Christian Stemberger fishes specialized immune cells out of donor blood. He wants to use them to treat infections, autoimmune conditions, and even cancer.
Christian Stemberger loves to go fishing, preferably in the Isar river. And the Bavarian knows that in order to attract certain kinds of fish, you have to choose the right hook. This is the challenge the molecular biologist faces, not only in his spare time, but also in his research – which has recently stunned experts in the field and is raising high hopes in the battle against disease.
And though Stemberger isn’t catching fish at the biotech hub Stage Cell Therapeutics in Göttingen, a spin-off of the Technical University in Munich, he doesn’t proceed much differently in the lab than he would at the riverside. What Stemberger is trying to catch are so-called T-cells, an important component of the immune system. He wants to administer them to patients who are immunocompromised, for example after cancer treatment. It can take up to a year before the body’s defences are fully re-established. During this time, even simple viruses can be life-threatening, such as the herpes virus cytomegalovirus (CMV), it can cause severe damage to the liver and lungs. “With a rapid reaction force, we can prevent these kinds of diseases,” says Stemberger. “This could revolutionize treatment, after chemotherapy for instance.”
The main difficulty: in order to avoid rejection reactions, the donor’s T-cells need to match the recipient’s genetically. Furthermore, all the different types of pathogens require different kinds of T-cells. So Stemberger began looking for the right kind of hook, one that would harvest just the right kind of T-cell from the donor blood without damaging the sensitive cells. The search took him five years. Stemberger knew that infected cells “call” for help by presenting certain molecules on the cell surface. “Like a warning flag,” says Stemberger. That gave the researchers an idea: Why not use these warning flags as hooks? But as it soon turned out, one artificial hook alone is not enough to catch a T-cell. On the fly, they synthesized another molecule with several hooks. But again, they were disappointed: This time, the hook would cling to the cell wall so persistently that the T-cells were injured in the process and became unusable.

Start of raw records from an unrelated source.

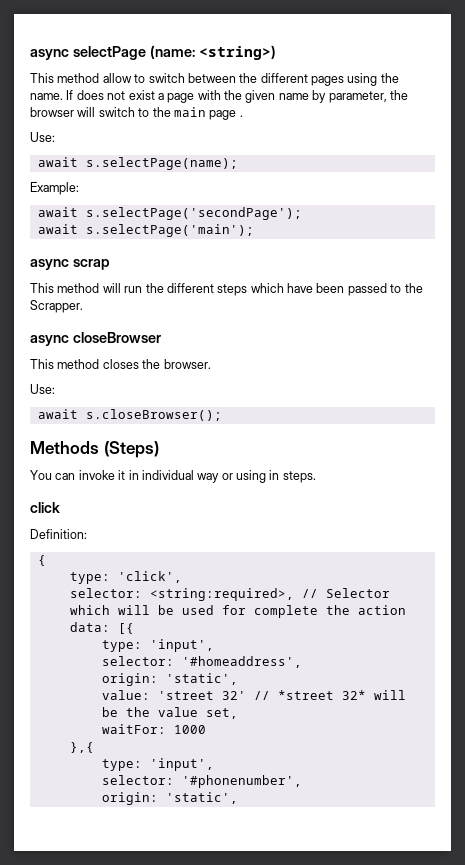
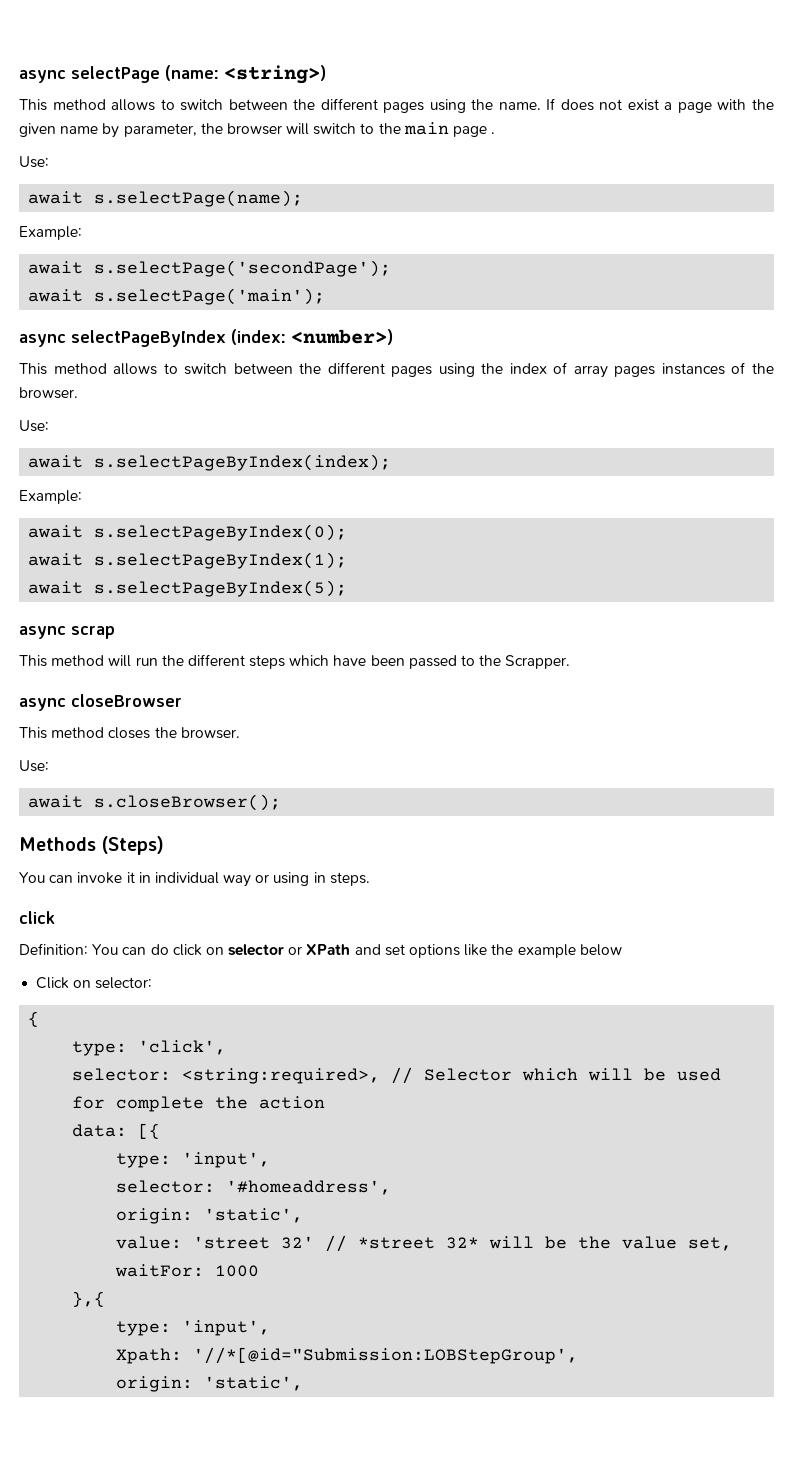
- This method allow to switch between the different pages using the name.
+ This method allows to switch between the different pages using the name.
+ async selectPageByIndex (index: <number>)
+ This method allows to switch between the different pages using the index of array pages instances of the browser.
+ Use:
+ await s.selectPageByIndex(index);
+ Example:
+ await s.selectPageByIndex(0);
+ await s.selectPageByIndex(1);
+ await s.selectPageByIndex(5);
- Definition:
+ Definition: You can do click on selector or XPath and set options like the example below
+ Click on selector:
- selector: '#phonenumber',
+ Xpath: '//*[@id="Submission:LOBStepGroup',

Stemberger pondered the problem for a long time – until he had a flash of inspiration while fishing. Certain fishing hooks are attached to the bait with a predetermined breaking point, as a protection against very powerful fish. “So I integrated a breaking point into our biotechnological hook,” the 34-year-old says. Now the connection breaks as soon as Stemberger adds the substance D-Biotin (Vitamin H). Meanwhile, the researchers have treated more than 100 patients with donor T-cells that were specifically targeted at the CMV virus. After a couple of weeks, the number of viruses in their blood had already decreased. Presently, Stage Cell Therapeutics is working on introducing the method to the market, and Stemberger wants to make it available for other ailments, too. His goal is a whole portfolio of different hooks that could then help treat various infectious or autoimmune diseases. Besides, his approach might also work against tumour cells directly. So Stemberger’s fishing season has only just begun.